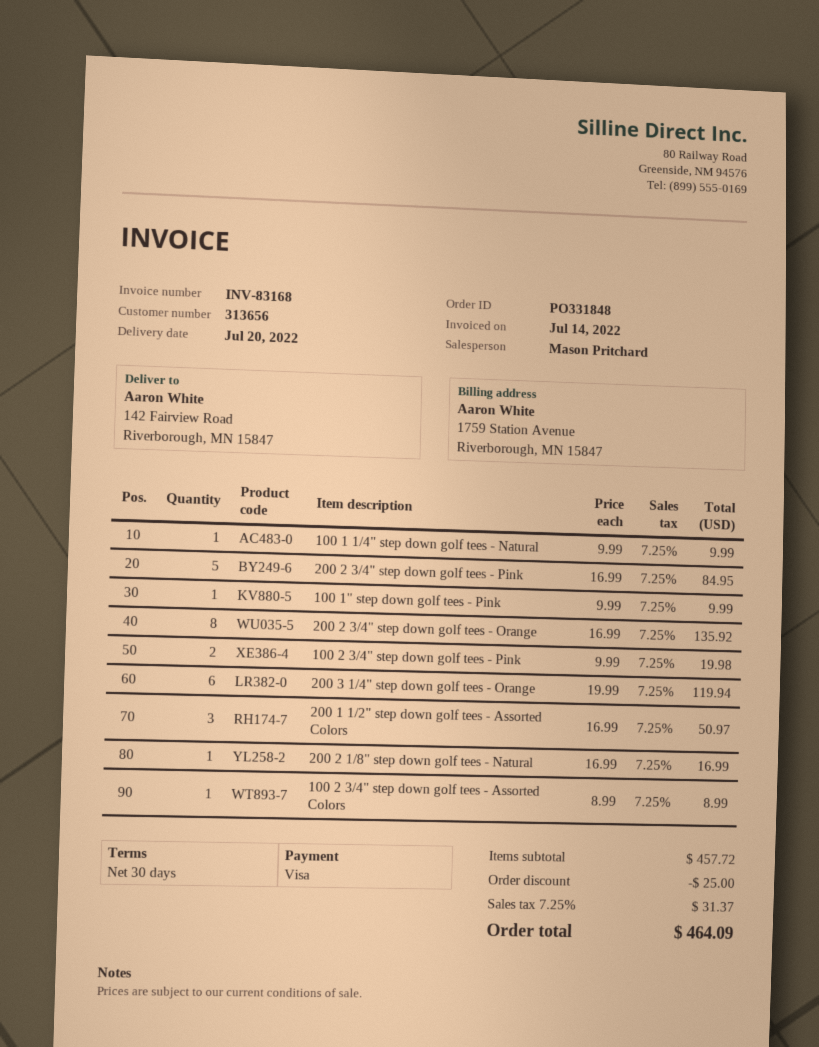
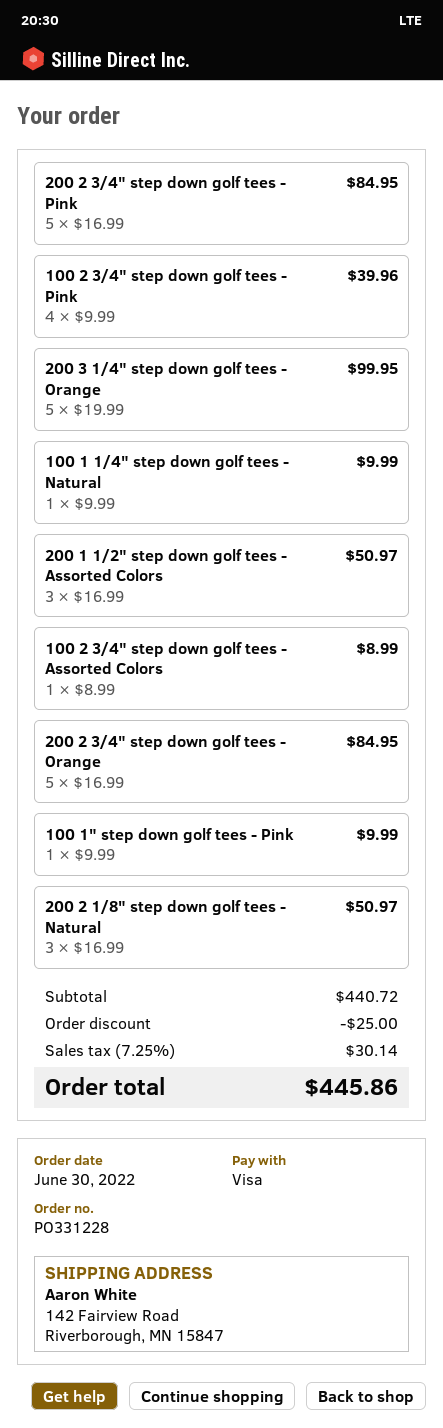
order number: PO331848 -> PO331228
200 2 3/4" step down golf tees - Orange: 8 x 16.99 = 135.92 -> 5 x 16.99 = 84.95
100 2 3/4" step down golf tees - Pink: 2 x 9.99 = 19.98 -> 4 x 9.99 = 39.96
200 3 1/4" step down golf tees - Orange: 6 x 19.99 = 119.94 -> 5 x 19.99 = 99.95
200 2 1/8" step down golf tees - Natural: 1 x 16.99 = 16.99 -> 3 x 16.99 = 50.97
subtotal: 457.72 -> 440.72
tax: 7.25% = 31.37 -> 7.25% = 30.14
total: 464.09 -> 445.86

......

Exercise directions: Once the pictures are set aside, please reproduce the remaining material word for word.

Solution to this problem:
order number: PO331848 -> PO331228
200 2 3/4" step down golf tees - Orange: 8 x 16.99 = 135.92 -> 5 x 16.99 = 84.95
100 2 3/4" step down golf tees - Pink: 2 x 9.99 = 19.98 -> 4 x 9.99 = 39.96
200 3 1/4" step down golf tees - Orange: 6 x 19.99 = 119.94 -> 5 x 19.99 = 99.95
200 2 1/8" step down golf tees - Natural: 1 x 16.99 = 16.99 -> 3 x 16.99 = 50.97
subtotal: 457.72 -> 440.72
tax: 7.25% = 31.37 -> 7.25% = 30.14
total: 464.09 -> 445.86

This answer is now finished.